1) Corporal Frank Orriss with his son Edward and daughter Margaret, 1940


On the night of Wednesday 16th October 1940 Margaret decided to sleep over at her next-door neighbours in No. 75, the Skirrow family. When the air-raid siren sounded, Ada gathered up the baby and headed for the Anderson shelter in the garden, but Frank decided to take his chances and stay in bed. Meanwhile A German land-mine was drifting gently towards Earth under its silk parachute, which became entangled in the branches of a tree in No. 77's garden. The resulting explosion destroyed the house and Frank with it; No. 75 was badly damaged; and Ada and the baby had not yet reached the safety of the family's air-raid shelter. The blast killed the old woman, who dropped the baby girl amidst a shower of debris.

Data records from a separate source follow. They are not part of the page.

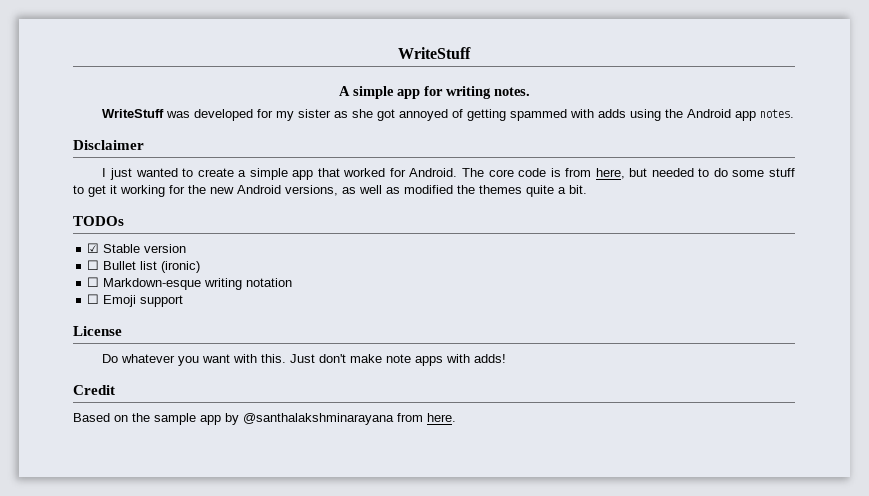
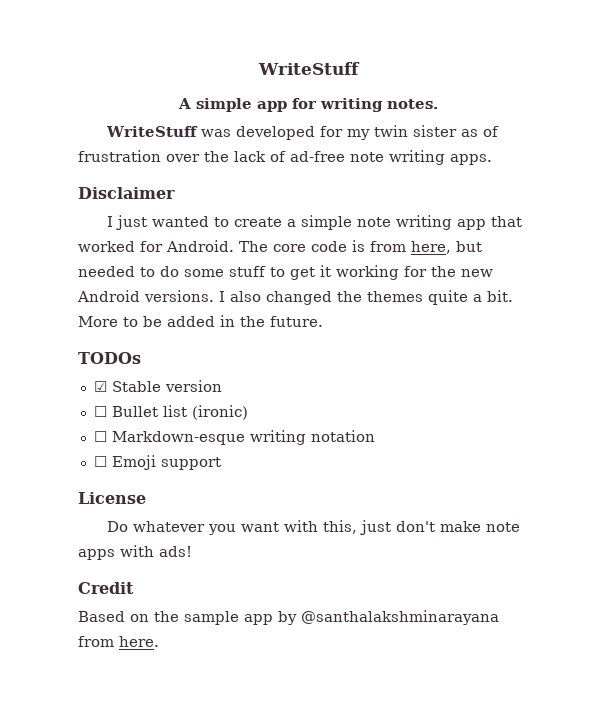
- WriteStuff was developed for my sister as she got annoyed of getting spammed with adds using the Android app notes.
+ WriteStuff was developed for my twin sister as of frustration over the lack of ad-free note writing apps.
- I just wanted to create a simple app that worked for Android.
+ I just wanted to create a simple note writing app that worked for Android.
- The core code is from here, but needed to do some stuff to get it working for the new Android versions, as well as modified the themes quite a bit.
+ The core code is from here, but needed to do some stuff to get it working for the new Android versions. I also changed the themes quite a bit. More to be added in the future.
- Do whatever you want with this. Just don't make note apps with adds!
+ Do whatever you want with this, just don't make note apps with ads!

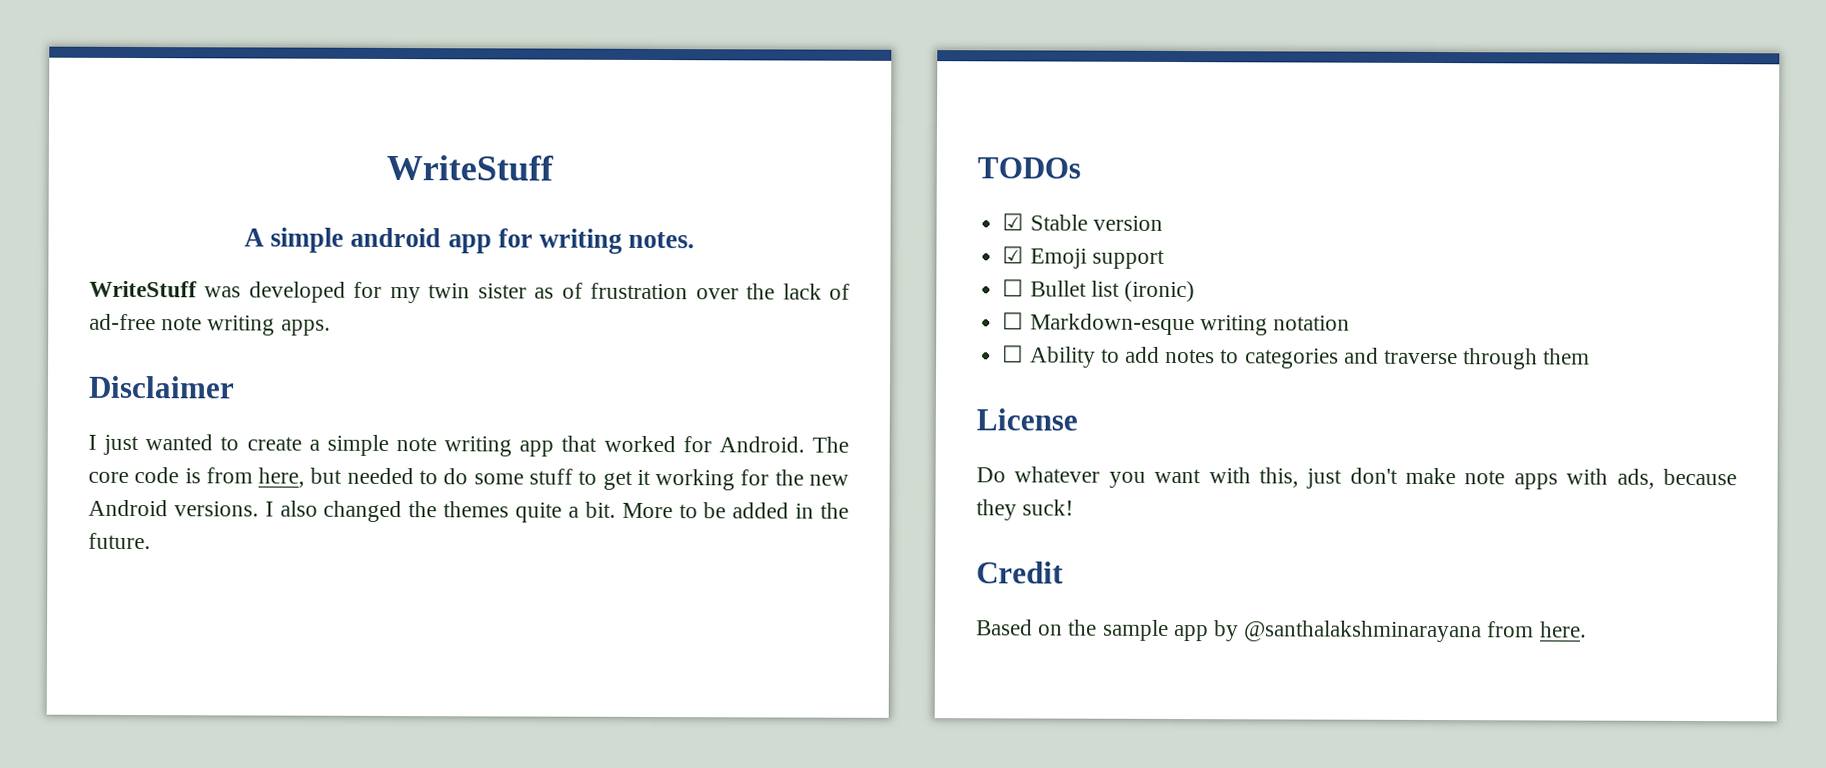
- A simple app for writing notes.
+ A simple android app for writing notes.
+ ☑ Emoji support
- ☐ Emoji support
+ ☐ Ability to add notes to categories and traverse through them
- Do whatever you want with this, just don't make note apps with ads!
+ Do whatever you want with this, just don't make note apps with ads, because they suck!

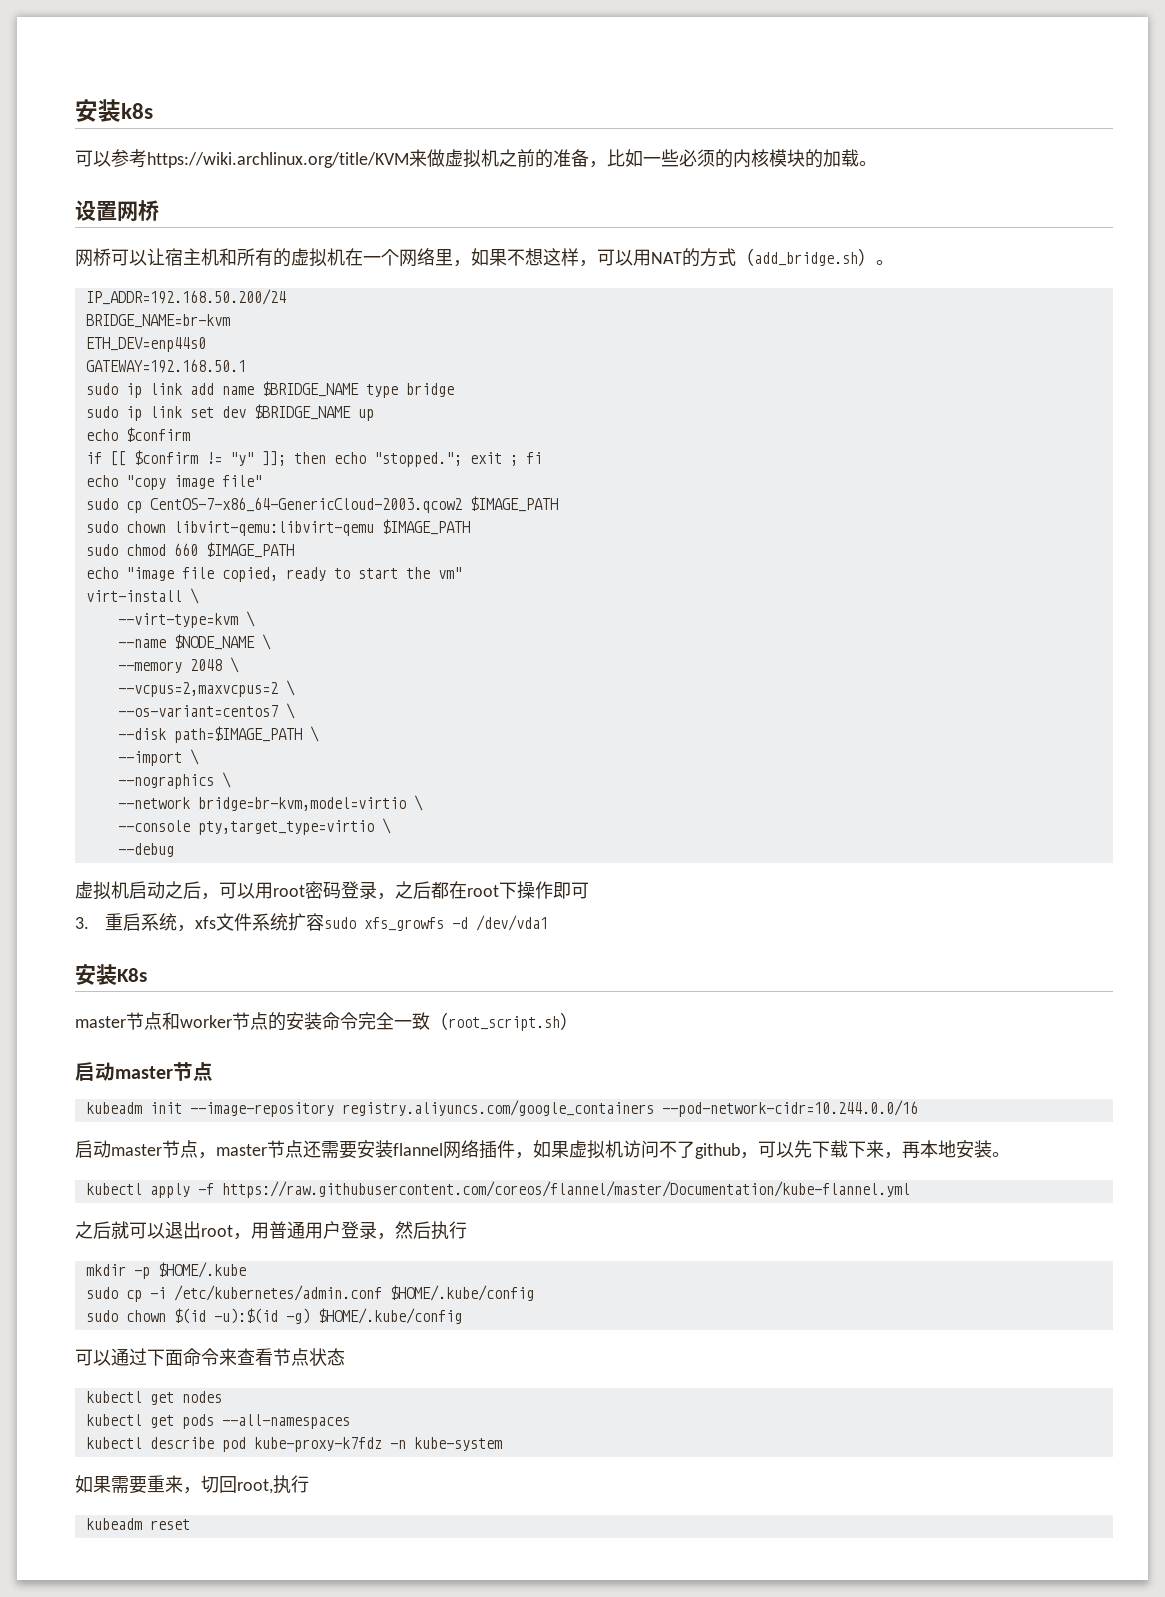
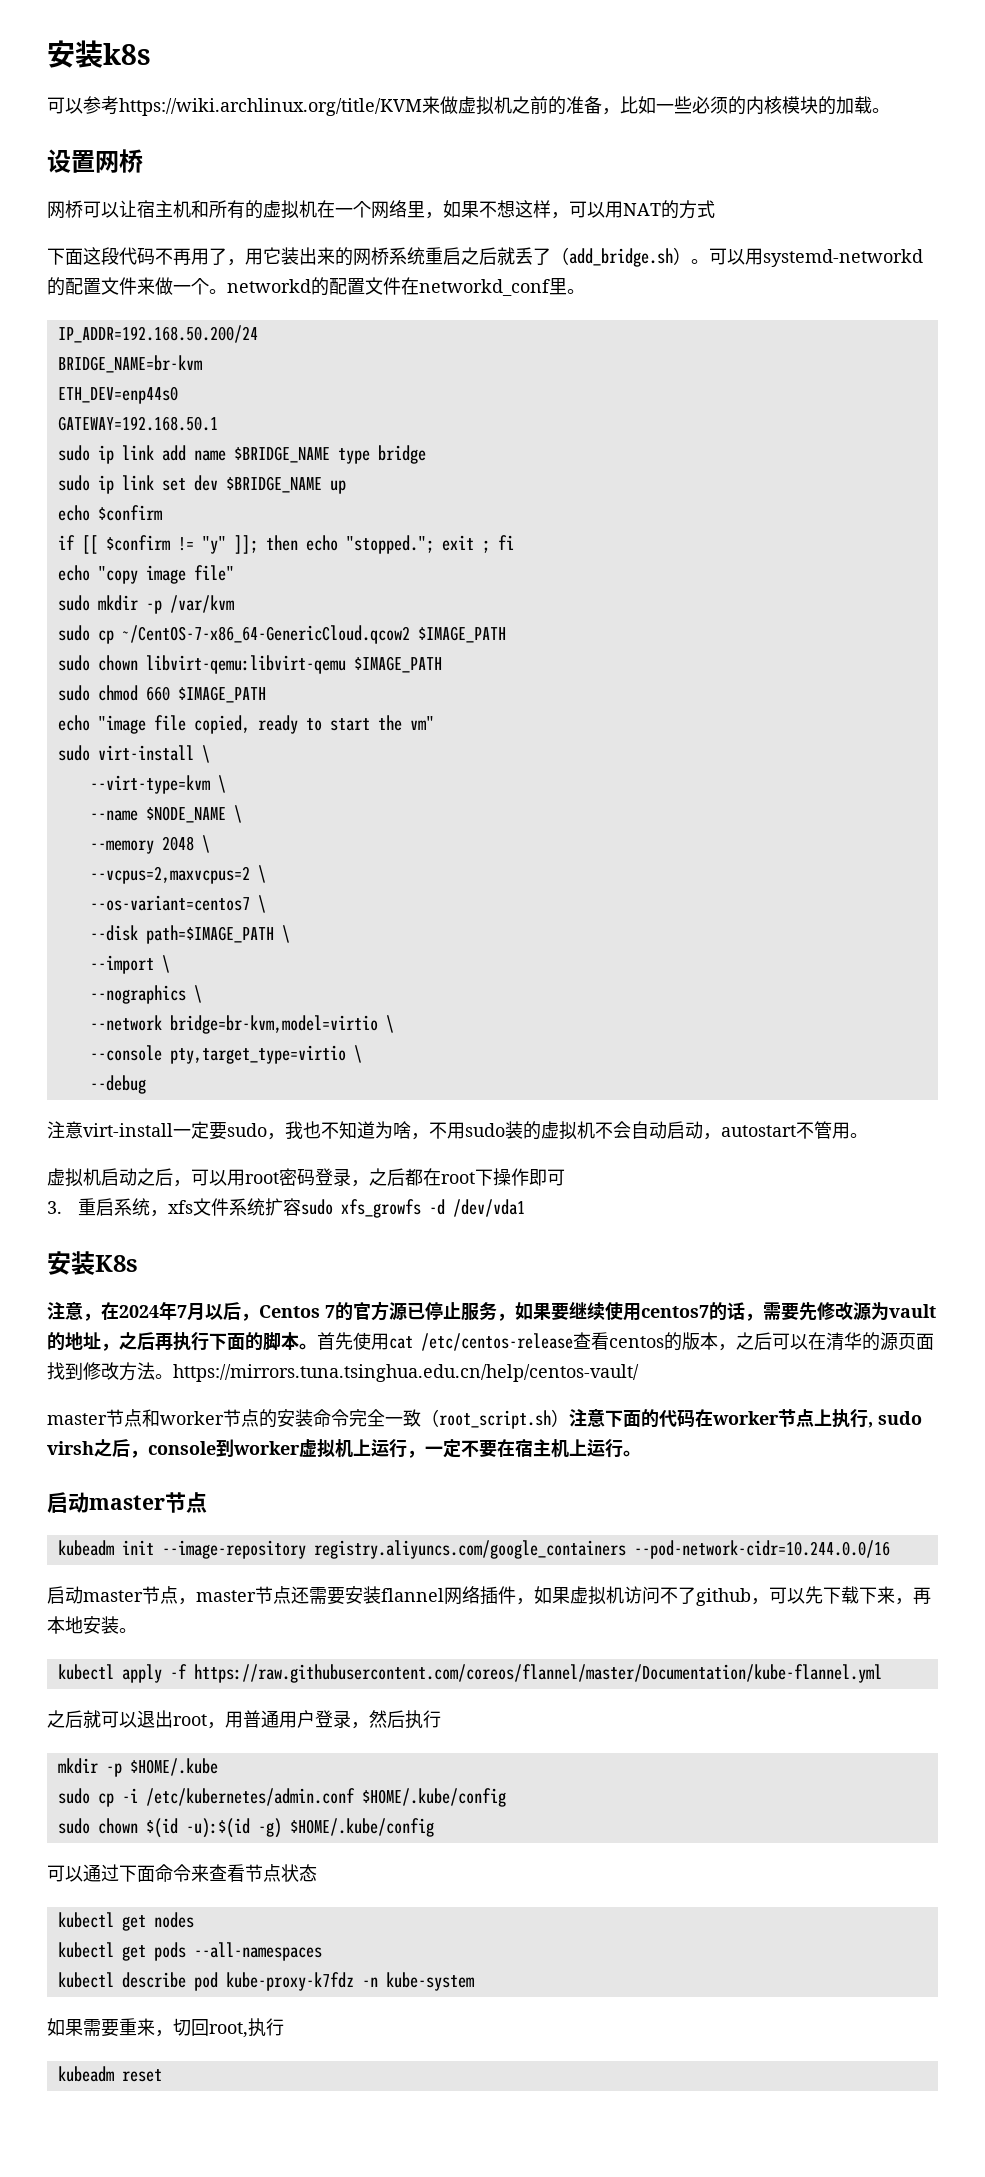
- 网桥可以让宿主机和所有的虚拟机在一个网络里，如果不想这样，可以用NAT的方式（add_bridge.sh）。
+ 网桥可以让宿主机和所有的虚拟机在一个网络里，如果不想这样，可以用NAT的方式
+ 下面这段代码不再用了，用它装出来的网桥系统重启之后就丢了（add_bridge.sh）。可以用systemd-networkd的配置文件来做一个。networkd的配置文件在networkd_conf里。
- sudo cp CentOS-7-x86_64-GenericCloud-2003.qcow2 $IMAGE_PATH
+ sudo mkdir -p /var/kvm
+ sudo cp ~/CentOS-7-x86_64-GenericCloud.qcow2 $IMAGE_PATH
- virt-install \
+ sudo virt-install \
+ 注意virt-install一定要sudo，我也不知道为啥，不用sudo装的虚拟机不会自动启动，autostart不管用。
+ 注意，在2024年7月以后，Centos 7的官方源已停止服务，如果要继续使用centos7的话，需要先修改源为vault的地址，之后再执行下面的脚本。首先使用cat /etc/centos-release查看centos的版本，之后可以在清华的源页面找到修改方法。https://mirrors.tuna.tsinghua.edu.cn/help/centos-vault/
- master节点和worker节点的安装命令完全一致（root_script.sh）
+ master节点和worker节点的安装命令完全一致（root_script.sh）注意下面的代码在worker节点上执行, sudo virsh之后，console到worker虚拟机上运行，一定不要在宿主机上运行。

The next morning a police constable found her crying but without a scratch.

2) Entry in Civilian War Dead, Ada Smith, 1940.

3) King's letter of condolence, 1940.


Margaret suffered shock, cuts and bruises and was treated at nearby Whipps Cross Hospital. Mrs Skirrow took her with her to stay with family in the Lake District in order to convalesce there. My mother clearly had not been told the events of the night of the 16th, for in a letter home she wrote, “I fear Daddy is no longer with us, because I have an empty feeling in my heart”. She also reported that her adoptive family had had to lend her some more clothes, as she only had what she was wearing when she left London. Her mother, my grandmother, had the grim task of breaking the tragic news in a telegram to Edward. The family received the standard letter of condolence from the King and Queen, and Ada's name was entered into the National Register of Civilian War Dead. The death certificates for her and for Frank simply stated that they died “due to enemy operations”.

4) Margaret's letter home, 1940.


There is a happy ending to this tragedy, fortunately. After the war, while the house at 77 The Risings was being re-built, Margaret and her family lived in Forest Drive East, Leytonstone. There she got to know her next-door neighbour, James Carroll, a young RAF navigator who had fought in Burma during the war. After their engagement the couple was married at St Peter's on 6th September 1947. A report in the local Guardian newspaper gave a brief description of the wedding and stated that the newly-weds departed for a honeymoon in Scotland. Three years later Edward married his childhood sweetheart, Eileen Baker, also at St Peter's. All's well that ends well.

5) Wedding of Margaret Orriss and James Carroll at St Peter-in-the-Forest, 1947. Edward is standing at the back on the right.